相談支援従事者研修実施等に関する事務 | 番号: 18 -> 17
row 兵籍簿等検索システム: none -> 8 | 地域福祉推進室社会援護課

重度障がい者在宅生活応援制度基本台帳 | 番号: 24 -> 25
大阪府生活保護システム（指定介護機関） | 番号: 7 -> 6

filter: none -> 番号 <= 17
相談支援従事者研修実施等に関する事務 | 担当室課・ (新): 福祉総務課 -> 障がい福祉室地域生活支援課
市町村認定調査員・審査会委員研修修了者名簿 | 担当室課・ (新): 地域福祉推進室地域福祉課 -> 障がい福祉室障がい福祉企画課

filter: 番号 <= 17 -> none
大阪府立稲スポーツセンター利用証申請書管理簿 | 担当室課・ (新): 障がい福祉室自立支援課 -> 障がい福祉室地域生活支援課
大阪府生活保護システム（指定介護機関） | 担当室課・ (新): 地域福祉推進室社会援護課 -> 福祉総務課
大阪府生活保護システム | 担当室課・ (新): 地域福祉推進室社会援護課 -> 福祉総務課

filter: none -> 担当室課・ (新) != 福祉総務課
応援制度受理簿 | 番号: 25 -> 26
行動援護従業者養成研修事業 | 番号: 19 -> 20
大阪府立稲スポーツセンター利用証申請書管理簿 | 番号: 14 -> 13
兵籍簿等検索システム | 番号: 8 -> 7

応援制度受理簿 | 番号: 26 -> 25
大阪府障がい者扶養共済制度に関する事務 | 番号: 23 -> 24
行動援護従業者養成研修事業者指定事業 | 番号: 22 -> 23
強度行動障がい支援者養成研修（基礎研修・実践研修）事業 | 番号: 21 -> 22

____

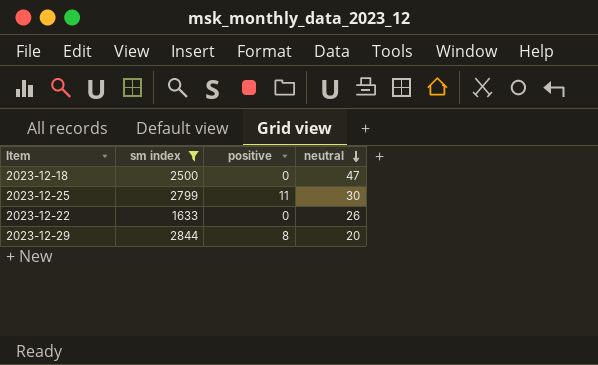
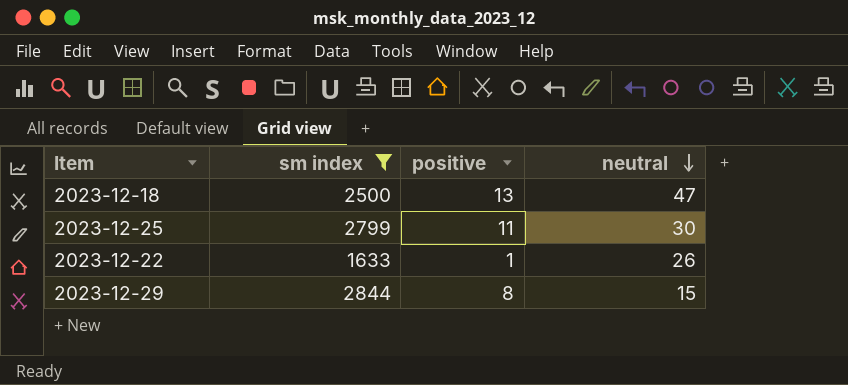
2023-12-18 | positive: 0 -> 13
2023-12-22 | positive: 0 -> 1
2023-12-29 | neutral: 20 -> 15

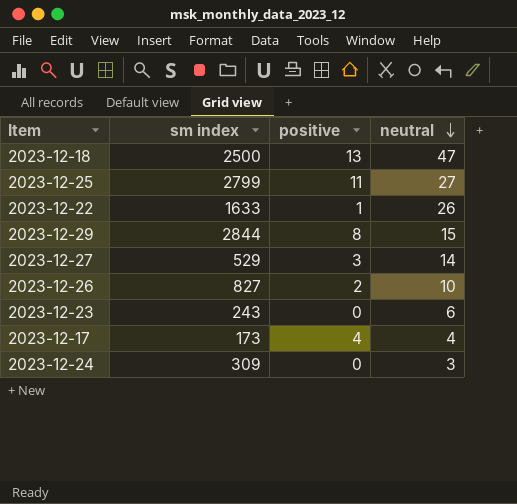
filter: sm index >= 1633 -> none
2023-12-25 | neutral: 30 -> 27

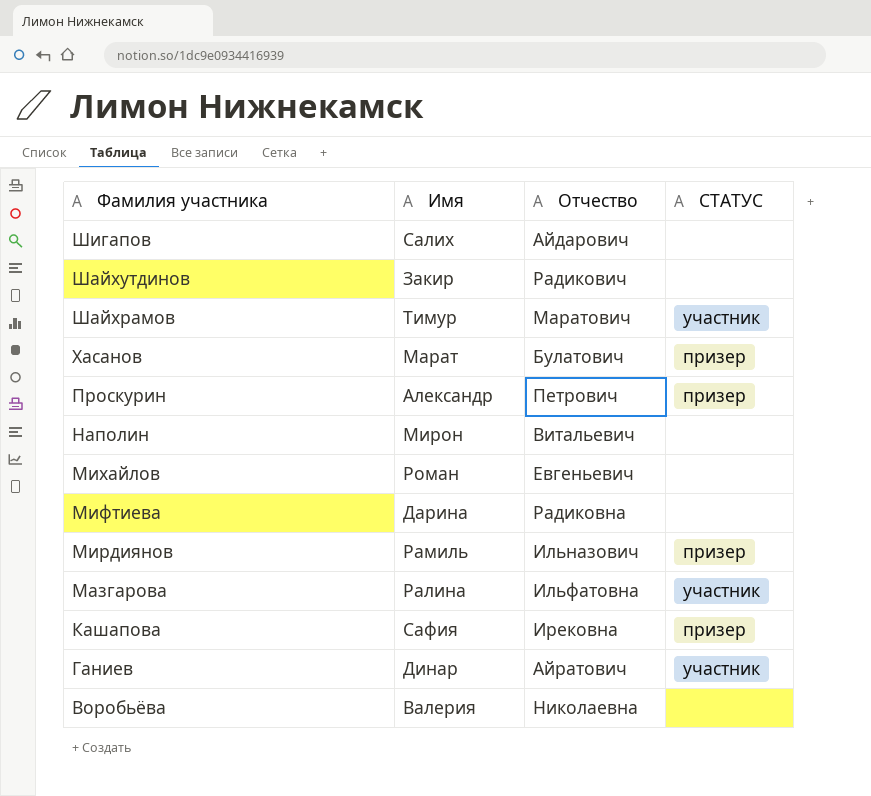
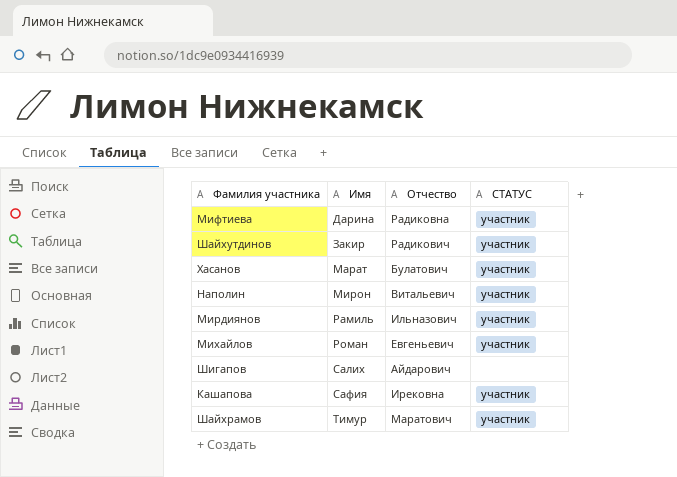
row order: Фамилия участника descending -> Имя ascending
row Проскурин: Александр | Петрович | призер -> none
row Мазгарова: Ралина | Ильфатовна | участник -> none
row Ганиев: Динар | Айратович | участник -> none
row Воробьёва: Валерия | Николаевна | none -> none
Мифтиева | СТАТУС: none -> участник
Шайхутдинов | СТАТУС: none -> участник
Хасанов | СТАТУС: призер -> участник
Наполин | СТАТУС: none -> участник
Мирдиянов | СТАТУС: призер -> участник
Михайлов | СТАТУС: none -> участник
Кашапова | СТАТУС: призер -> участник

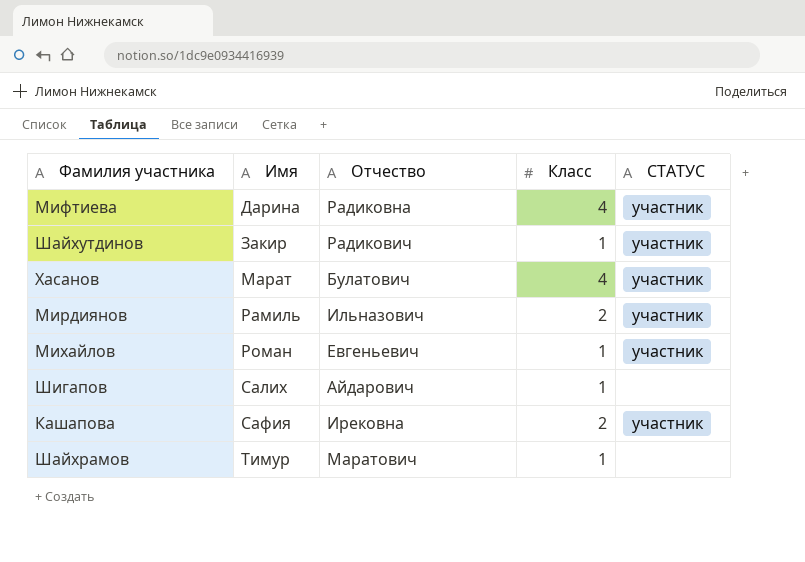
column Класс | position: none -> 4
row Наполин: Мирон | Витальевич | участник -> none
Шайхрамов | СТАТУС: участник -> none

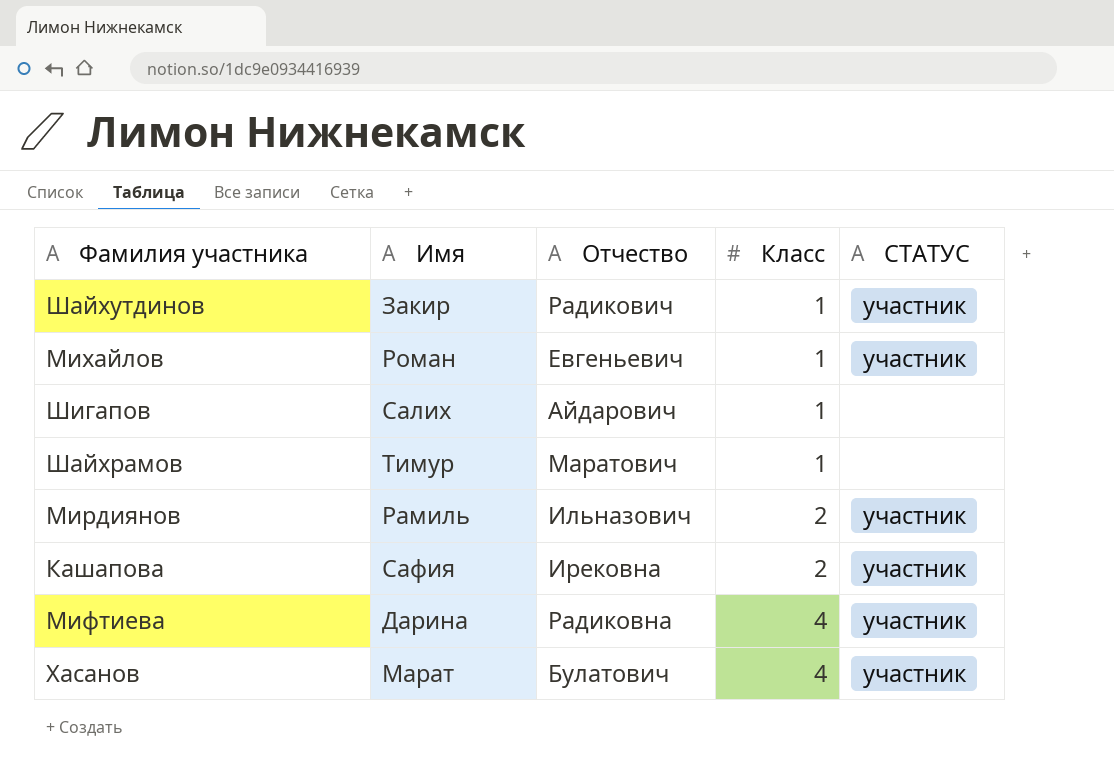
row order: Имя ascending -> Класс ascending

____

## YOUR ASSIGNMENT
Every line that holds the word "призер" should be copied from the records above.

## RESPONSE BOX
row Проскурин: Александр | Петрович | призер -> none
Хасанов | СТАТУС: призер -> участник
Мирдиянов | СТАТУС: призер -> участник
Кашапова | СТАТУС: призер -> участник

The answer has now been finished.